Bird-migration was observed 5 October-14 November 1942 along 150 km. of railway line between Salsk and Stalingrad (between the Sea of Azov and the Lower Volga). The typical steppe-birds of South Russia were recorded—larks, harriers, bustards etc.—and also astonishing numbers of crows, starlings, finches, thrushes, pigeons and others. Magpies, Yellow Buntings (many), sparrows, Crested Larks, Great Tits and Partridges also appeared as migrants.
Most birds were travelling southwest or south but the geese were going west (except for one flock), as were Redwings and part of the Great Bustards and Yellow Buntings. Eastward movement was rare.
The immediate destination of the birds observed can only be presumed, but those flying west would reach the coasts of the Sea of Azov and very likely continue further. Birds flying southwest and south were headed for the eastern half of the Black Sea, or the Caucasus. This range, which forms a very pronounced barrier, is well known to be crossed by migrants.

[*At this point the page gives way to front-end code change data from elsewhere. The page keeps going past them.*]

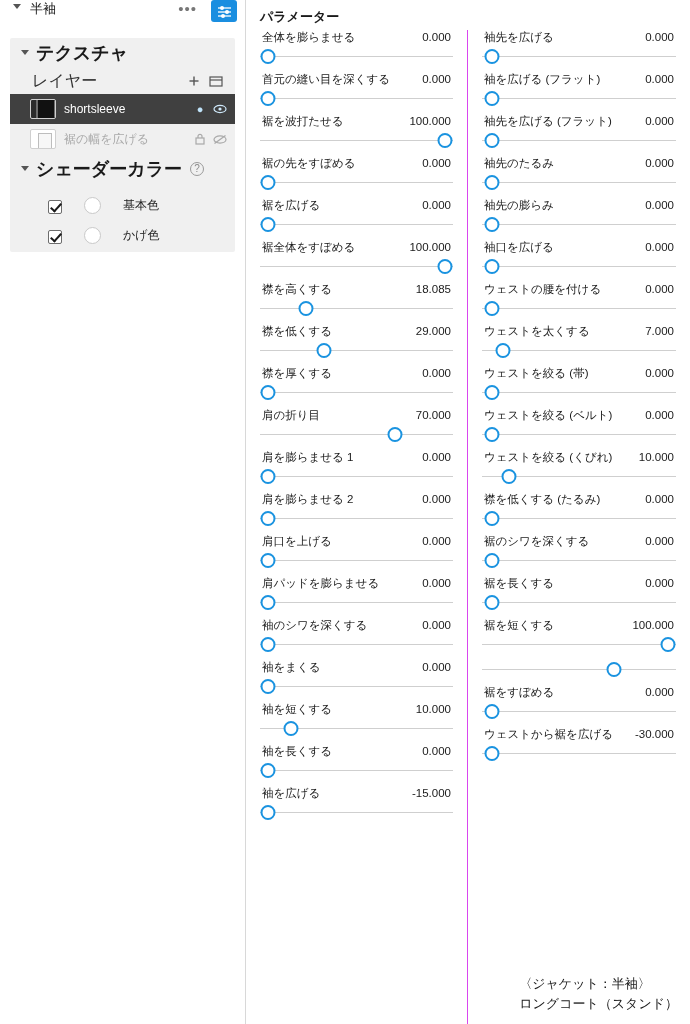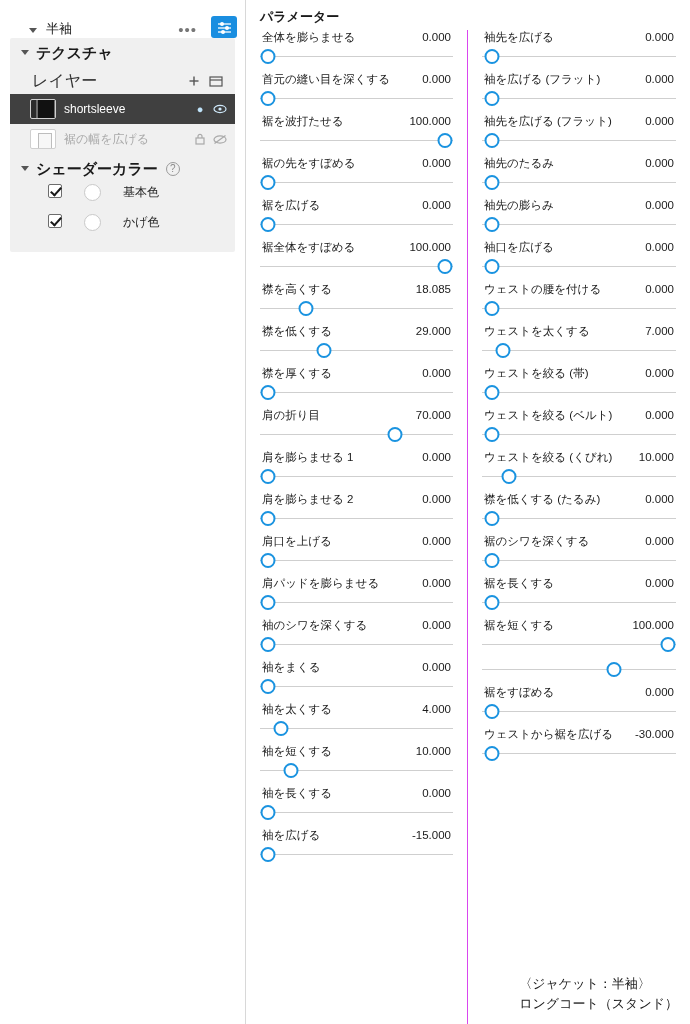--- a/index.html
+++ b/index.html
@@ -21,23 +21,23 @@
   .left {
     width: 246px;
     flex: 0 0 246px;
     background: #ffffff;
     border-right: 1px solid #d8d8d8;
     padding: 0;
     position: relative;
   }
   .left-header {
     display: flex;
-    align-items: flex-end;
+    align-items: flex-start;
     height: 38px;
-    padding: 0 8px 0 26px;
+    padding: 0 8px 0 10px;
     gap: 6px;
   }
   .chev {
     width: 14px; height: 14px;
     display: inline-block;
     position: relative;
     flex: 0 0 14px;
   }
   .chev::before {
     content: "";
@@ -76,21 +76,21 @@
     padding: 0 0 8px 0;
   }
   .section-row {
     display: flex;
     align-items: center;
     height: 30px;
     padding: 0 8px 0 8px;
     gap: 4px;
   }
   .section-title {
-    font-size: 15px;
+    font-size: 18px;
     color: #1a1a1a;
     font-weight: bold;
   }
   .sub-row {
     display: flex;
     align-items: center;
     height: 26px;
     padding: 0 10px 0 22px;
     gap: 4px;
   }
@@ -157,21 +157,21 @@
     width: 14px; height: 14px;
     display:flex; align-items:center; justify-content:center;
     font-size: 11px;
     color: #7f7f7f;
     cursor: pointer;
   }
   .layer-row.selected .layer-icons .ic { color: #bfe3fa; }
 
   .color-row {
     display: flex;
-    align-items: flex-start;
+    align-items: flex-end;
     height: 30px;
     padding: 0 10px 0 38px;
     gap: 22px;
   }
   .cbx {
     width: 14px; height: 14px;
     border: 1px solid #6c6c6c;
     background: #fff;
     border-radius: 2px;
     position: relative;
@@ -554,30 +554,20 @@
               <span class="name">袖をまくる</span>
               <span class="val">0.000</span>
             </div>
             <div class="track">
               <div class="line"></div>
               <div class="knob" style="left: 4%;"></div>
             </div>
           </div>
           <div class="slider">
             <div class="row">
-              <span class="name">袖を太くする</span>
-              <span class="val">4.000</span>
-            </div>
-            <div class="track">
-              <div class="line"></div>
-              <div class="knob" style="left: 11%;"></div>
-            </div>
-          </div>
-          <div class="slider">
-            <div class="row">
               <span class="name">袖を短くする</span>
               <span class="val">10.000</span>
             </div>
             <div class="track">
               <div class="line"></div>
               <div class="knob" style="left: 16%;"></div>
             </div>
           </div>
           <div class="slider">
             <div class="row">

After the autumn sojourn another period of observation followed, 1–18 January 1943 (mostly between Proletarskaja and Salsk).
In all, 45 species were observed alive, and under telegraph wires birds of 25 species were found dead, including 10 not otherwise recorded.     

QUANTITATIVE STUDY OF MIGRATION WITH 23-CENTIMETRE RADAR*

A quantitative study was made of the displays of "angels" on the screen of a 23-centimetre radar installation on Cape Cod, Massachusetts. The birds responsible for the displays were nocturnal migrants, mainly passerines.
Other things being equal, the density of angels decreased roughly exponentially with distance from the centre of the radar screen, being halved about every eight miles. The rate of decrease varied only slightly with total migration density, and could be used to estimate the total number of bird targets in the air.
Estimates obtained by this means were compared with estimates of migration density obtained from "moon-watching" observations, which were reduced by a new method of calculation which incorporates radar measurements of the height of flight. Each angel was found to correspond to between two and twelve birds. After considering and rejecting other explanations, it is concluded that many birds migrate in groups at night. There is evidence that many species (including Parulidae, Turdidae and Emberizidae) migrate in small groups, rather than a few species in large groups. Groups of passerine night-migrants are probably spread over a wide area, since it is rare to see two birds cross the moon together.
Once the average group-size has been determined in this way, radar can be used to measure the density of migration over a large area. Estimates of low migration density have a standard error about 25%, but estimates of high migration density are less accurate, and very high migration densities cannot be measured at all, although they can be accurately identified as such.
The results in this paper cannot be applied directly to other radar stations, nor to other species of birds.